━━━━━ Recorded information ━━━━━
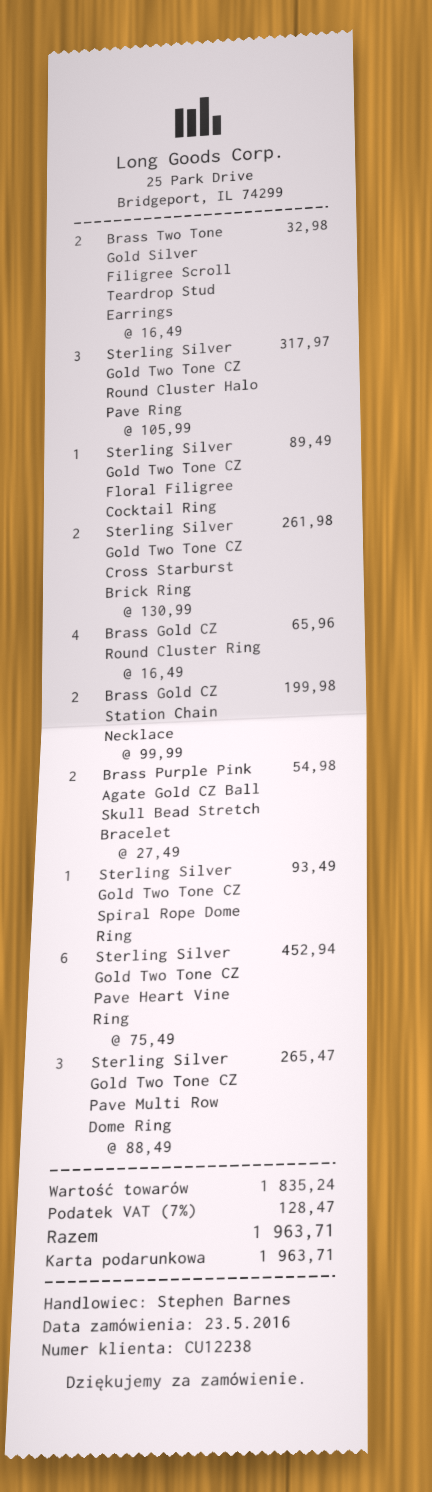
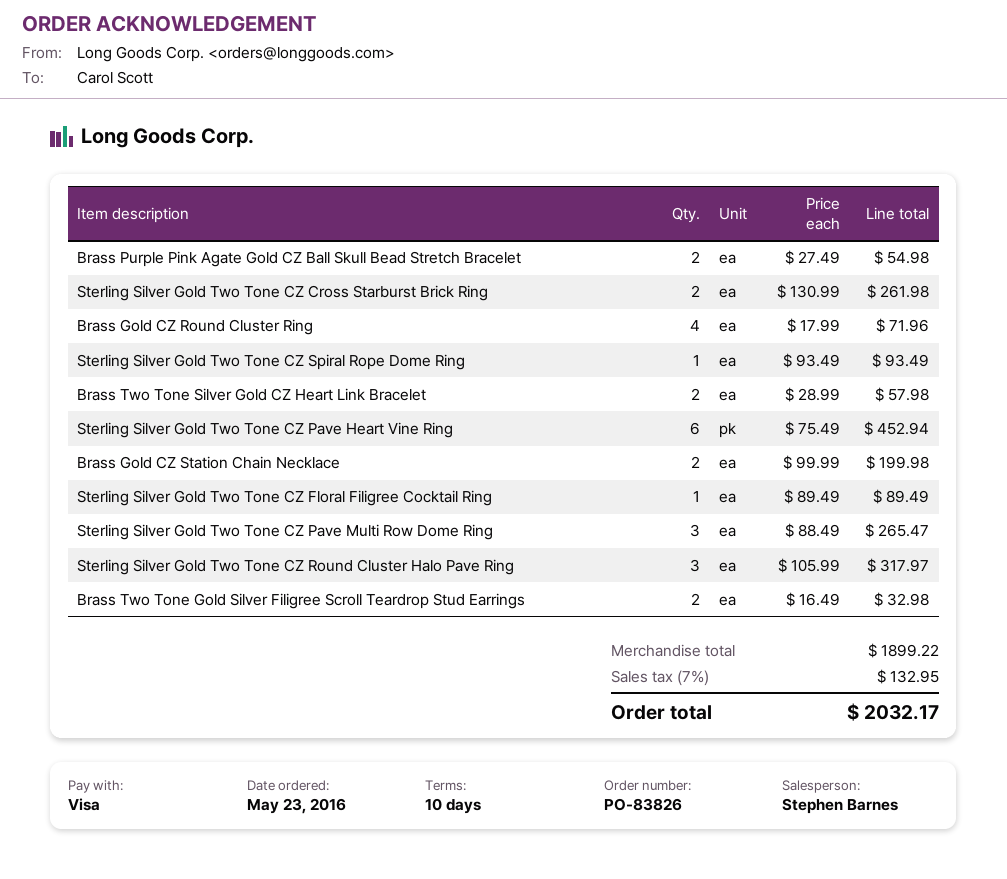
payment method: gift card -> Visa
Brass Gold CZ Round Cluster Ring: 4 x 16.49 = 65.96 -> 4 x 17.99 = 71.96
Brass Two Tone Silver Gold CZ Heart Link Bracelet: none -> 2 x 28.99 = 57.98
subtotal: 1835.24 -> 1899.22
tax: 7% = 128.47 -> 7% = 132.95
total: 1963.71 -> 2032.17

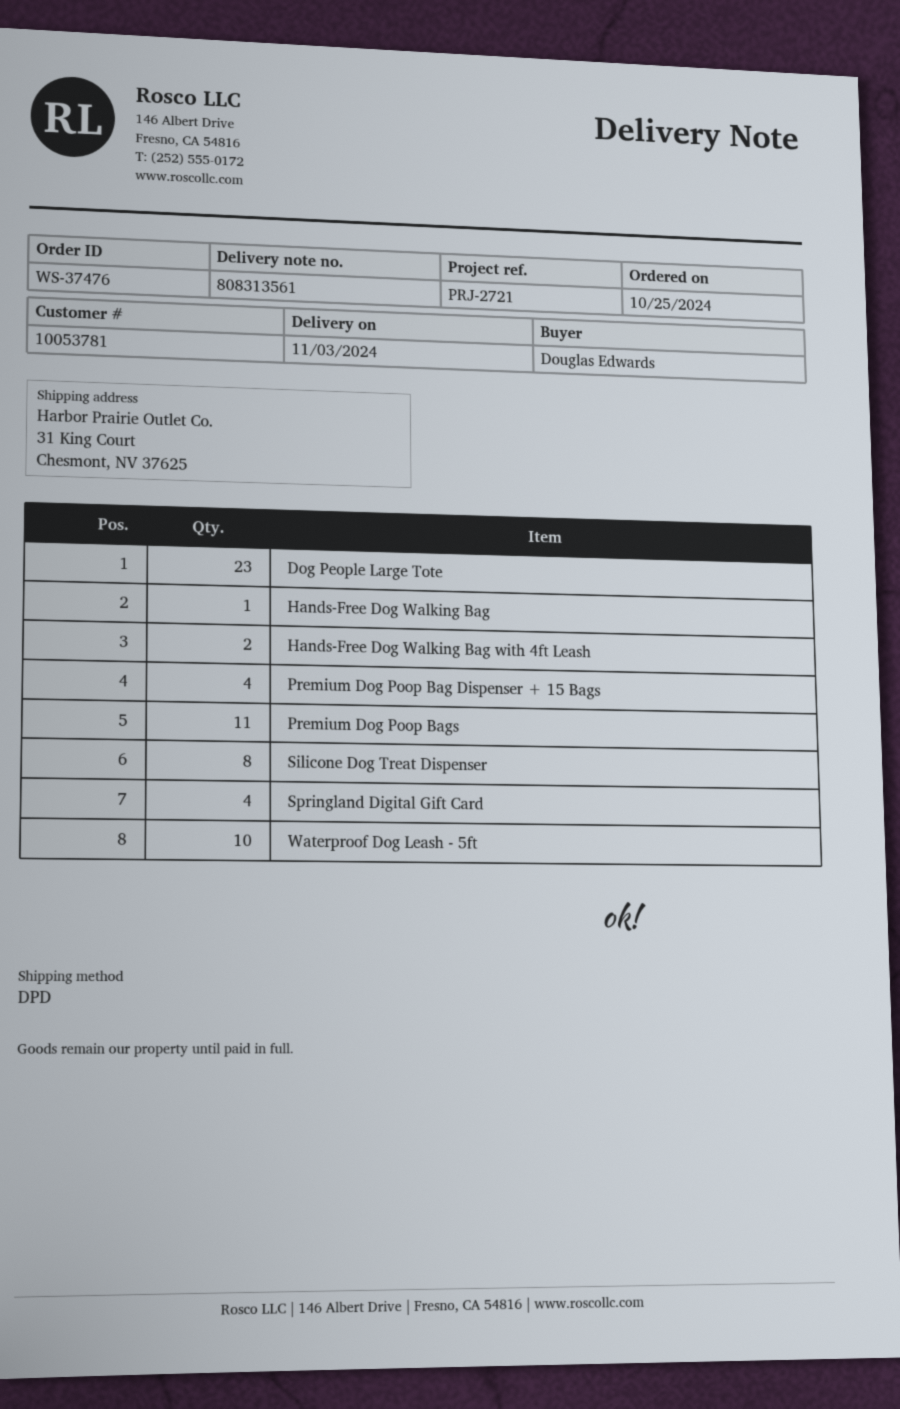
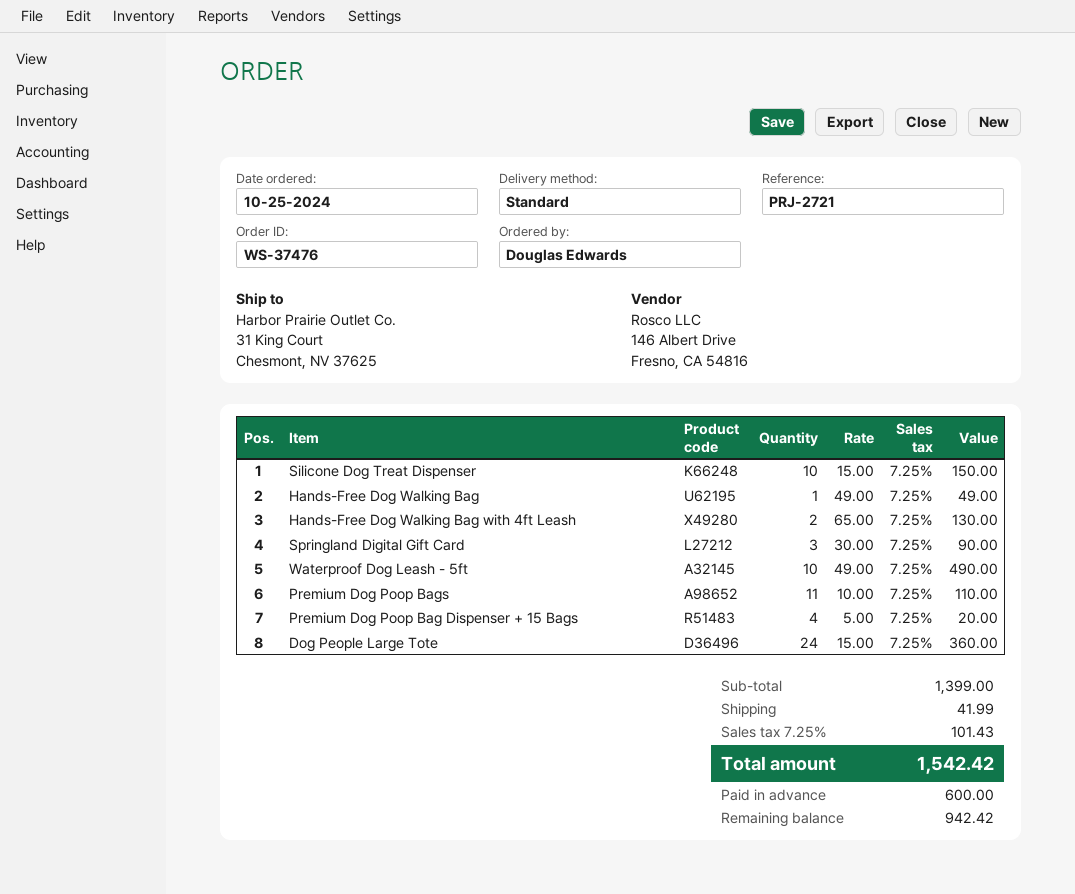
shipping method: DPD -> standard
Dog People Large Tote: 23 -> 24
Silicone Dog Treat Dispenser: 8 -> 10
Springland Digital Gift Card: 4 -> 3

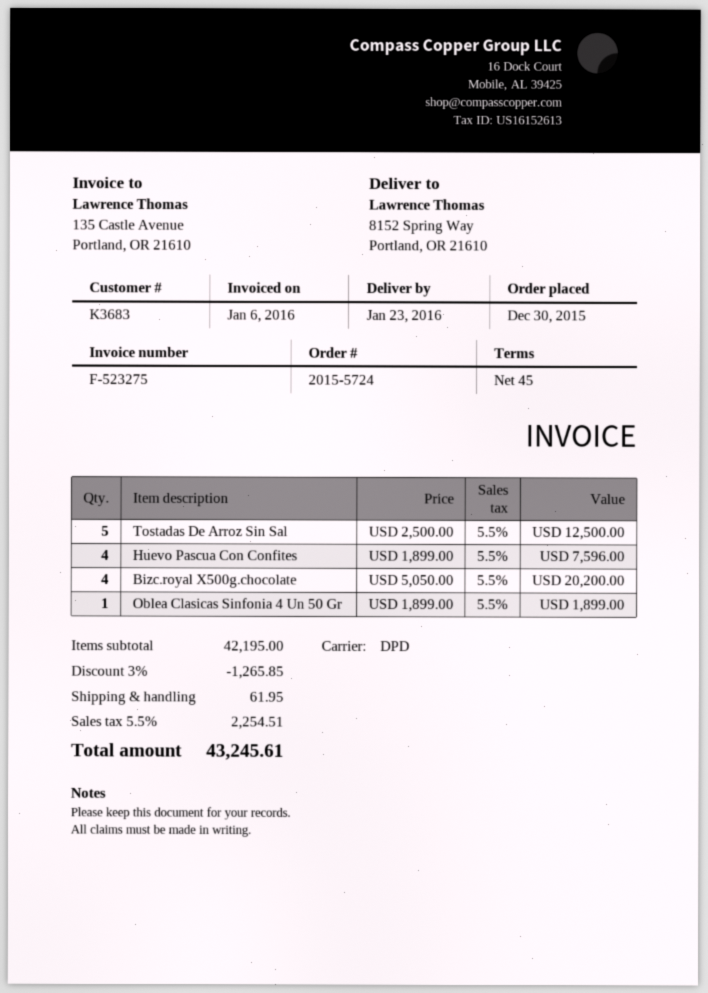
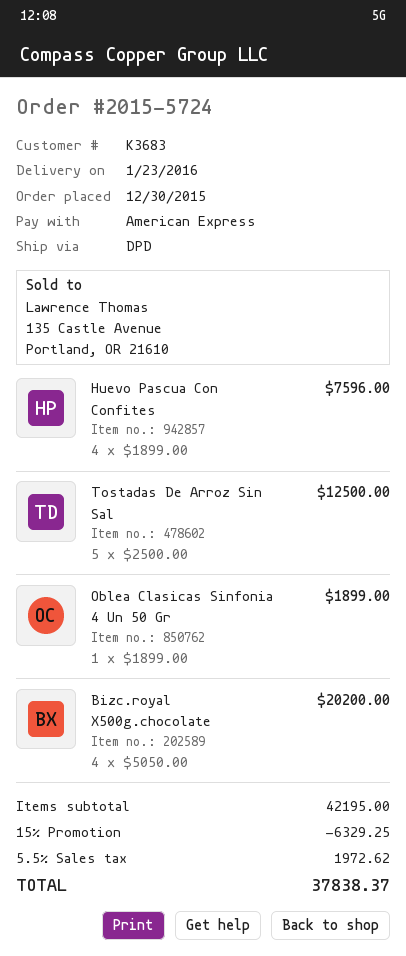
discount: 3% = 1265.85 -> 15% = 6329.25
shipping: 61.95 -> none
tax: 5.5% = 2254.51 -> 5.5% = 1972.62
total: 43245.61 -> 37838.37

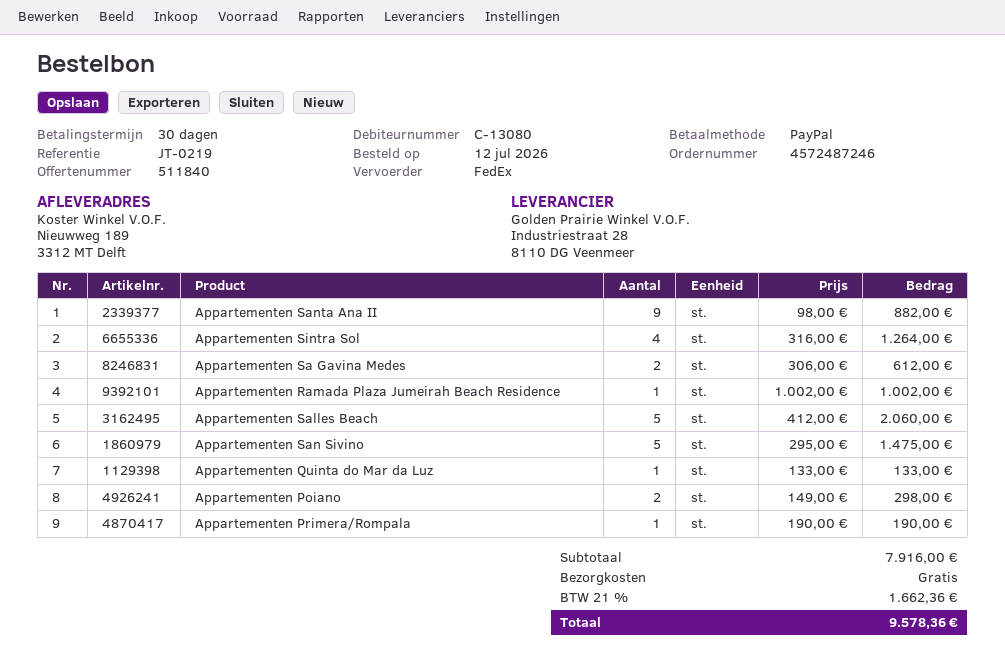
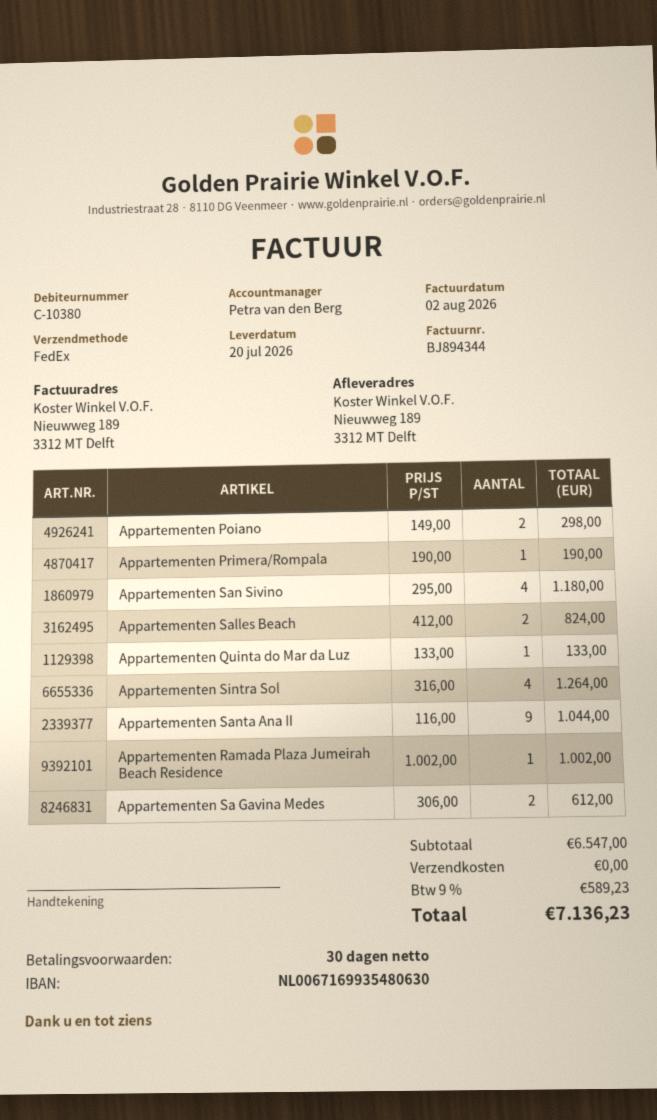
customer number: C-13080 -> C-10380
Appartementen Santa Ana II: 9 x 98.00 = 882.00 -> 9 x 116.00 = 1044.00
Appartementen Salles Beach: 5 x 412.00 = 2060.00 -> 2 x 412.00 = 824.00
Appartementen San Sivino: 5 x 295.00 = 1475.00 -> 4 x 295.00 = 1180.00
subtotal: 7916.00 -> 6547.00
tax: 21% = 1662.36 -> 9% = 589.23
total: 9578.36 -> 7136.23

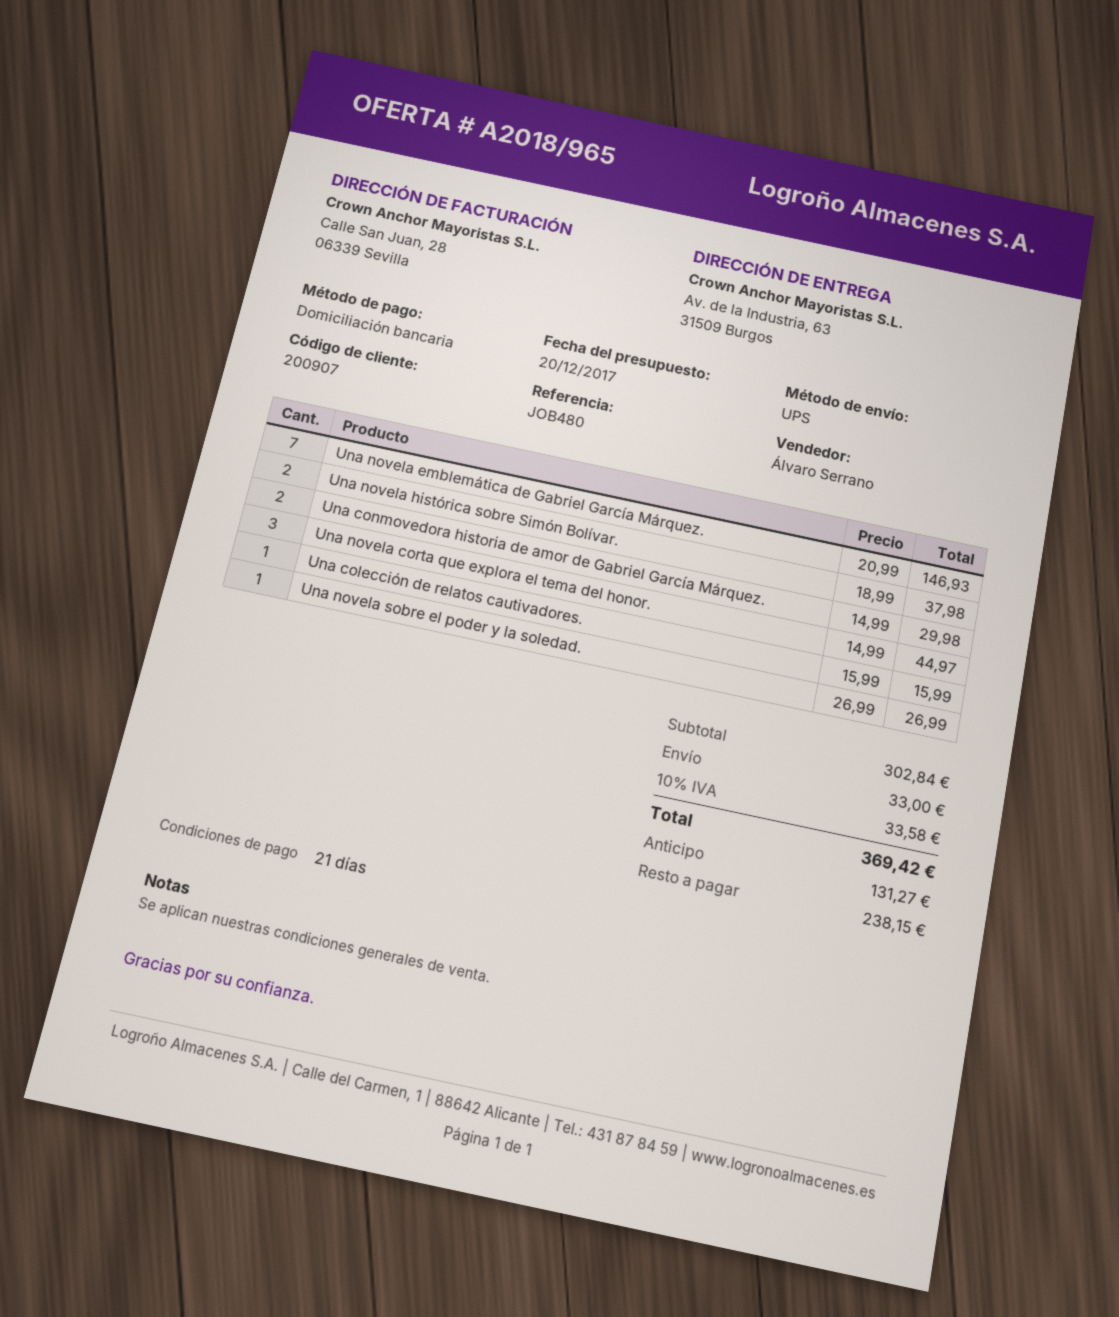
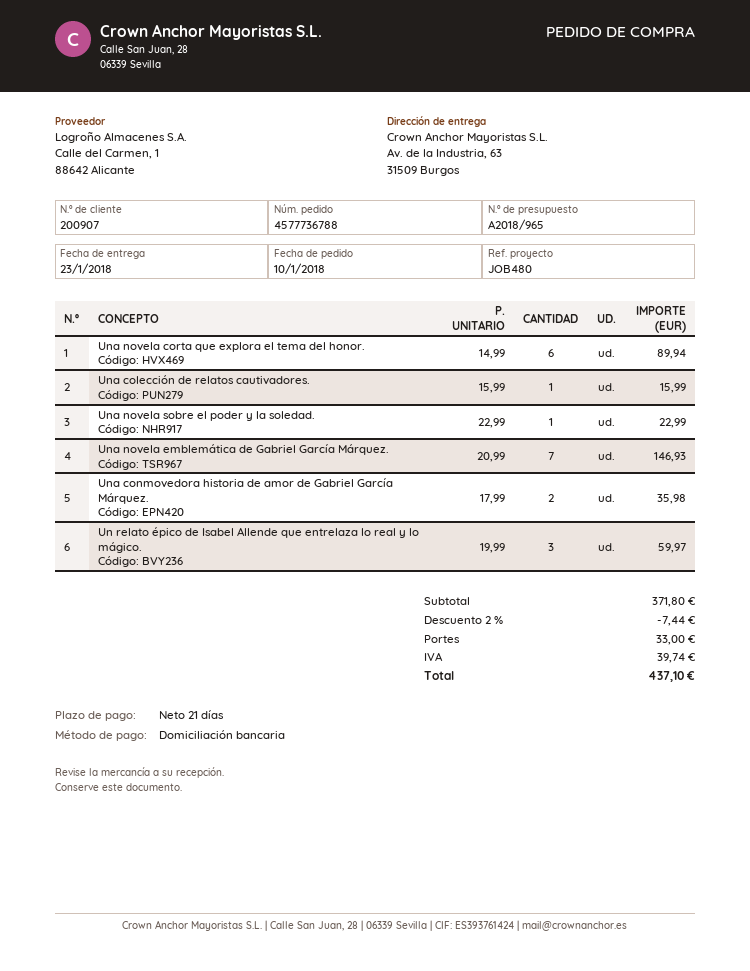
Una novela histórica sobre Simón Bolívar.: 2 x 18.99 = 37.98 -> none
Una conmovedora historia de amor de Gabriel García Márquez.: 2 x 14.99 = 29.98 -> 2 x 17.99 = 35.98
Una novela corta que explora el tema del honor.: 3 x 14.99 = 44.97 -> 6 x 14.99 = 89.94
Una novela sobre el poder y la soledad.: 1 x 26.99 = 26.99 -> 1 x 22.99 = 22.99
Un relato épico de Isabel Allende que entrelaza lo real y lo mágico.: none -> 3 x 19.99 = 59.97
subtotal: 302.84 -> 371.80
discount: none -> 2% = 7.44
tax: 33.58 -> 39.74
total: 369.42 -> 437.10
━━━━━
**Description of the task:** Beginning with the line that holds "subtotal: 302.84 -> 371.80" and ending with the last line of the material, output each line exactly and nothing beyond them.

**Exercise answer:**
subtotal: 302.84 -> 371.80
discount: none -> 2% = 7.44
tax: 33.58 -> 39.74
total: 369.42 -> 437.10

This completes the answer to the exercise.